Watton United
- Full name: Watton United Football Club
- Nickname: The Brecklanders
- Founded: 1888
- Ground: Watton Sports Centre, Watton
- League: Anglian Combination Premier Division
- 2024–25: Anglian Combination Premier Division, 12th of 16

= Watton United F.C. =

Association football club in England

Watton United Football Club is an English football club based in Watton, Norfolk. The club are currently members of the and play at Watton Sports Centre.

==History==
The club was established in 1888 and for over half a century played in local leagues. They won the Dereham & District League in 1949–50 and were elected to Division Two of the East Anglian League. They won the division at the first attempt, and were promoted to Division One. In 1952–53 they won the league cup. After the league merged into the Anglian Combination in 1964, Watton won the league and league cup double in 1966–67. They won the league again the following season and won the league cup for a second time in 1969–70.
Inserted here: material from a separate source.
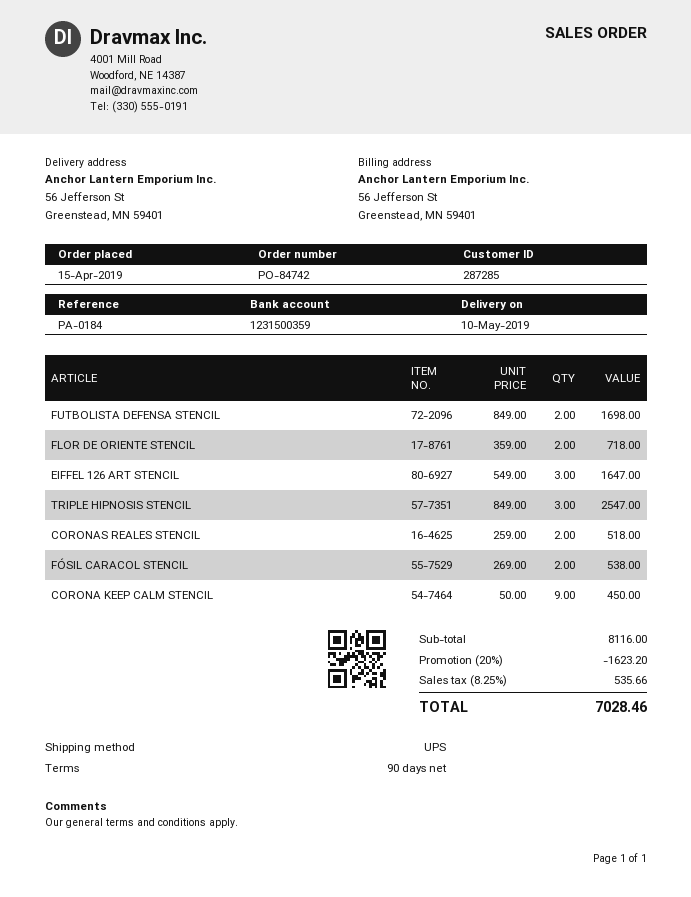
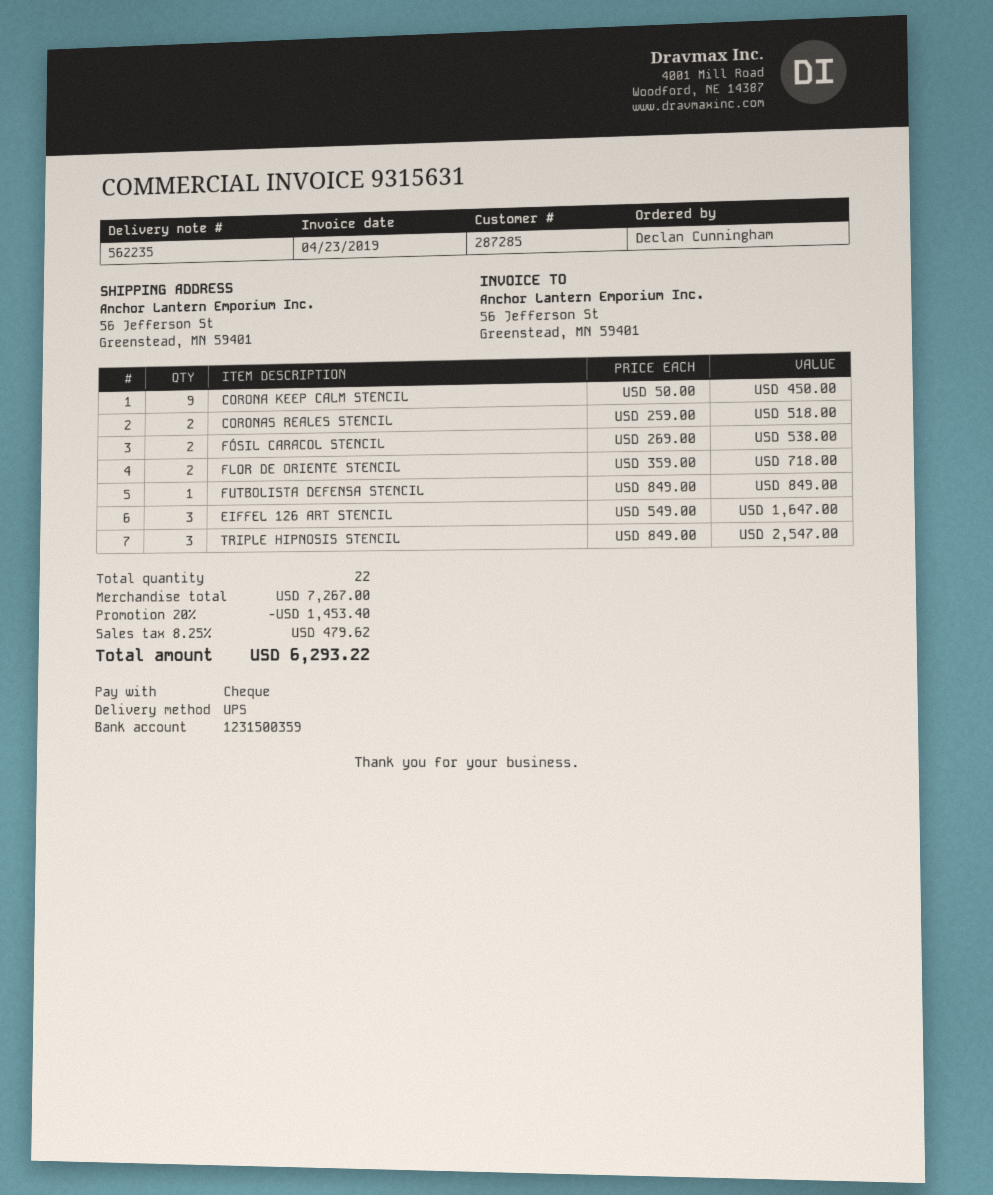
FUTBOLISTA DEFENSA STENCIL: 2 x 849.00 = 1698.00 -> 1 x 849.00 = 849.00
subtotal: 8116.00 -> 7267.00
discount: 20% = 1623.20 -> 20% = 1453.40
tax: 8.25% = 535.66 -> 8.25% = 479.62
total: 7028.46 -> 6293.22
The club were relegated to Division One at the end of the 1974–75 season, but made an immediate return after finishing as runners-up the following season. They won the Premier Division again in 1985–86 and were promoted to the Eastern Counties League. In their first season in the ECL they finished eighth, and won the Norfolk Senior Cup for the first time with a 3–1 win over Poringland United. In 1989–90 they drew 19 of their 40 matches, an ECL record.

After the club's floodlights failed standards tests, they were unable to meet ECL requirements and resigned from the league in April 2000. The following season they took their reserves' place in Division Two of the Anglian Combination. They finished second in their first season in the division, earning promotion to Division One. The following season they were Division One champions and were promoted to the Premier Division. They were relegated back to Division One at the end of the 2005–06 season, but returned after finishing as runners-up in 2007–08. They were relegated back to Division One at the end of the 2009–10 season.

Prior to the 2013–14 season financial problems caused the club to withdraw its first team from Division One, with the first team taking over from the reserves in Division Five. The club finished third in Division Five, and were promoted to Division Four at the end of the season. In 2014–15 they were promoted again after finishing fourth, and went on to win Division Three in 2015–16, earning promotion to Division Two. A third-place finish in Division Two in 2016–17 saw them win promotion to Division One.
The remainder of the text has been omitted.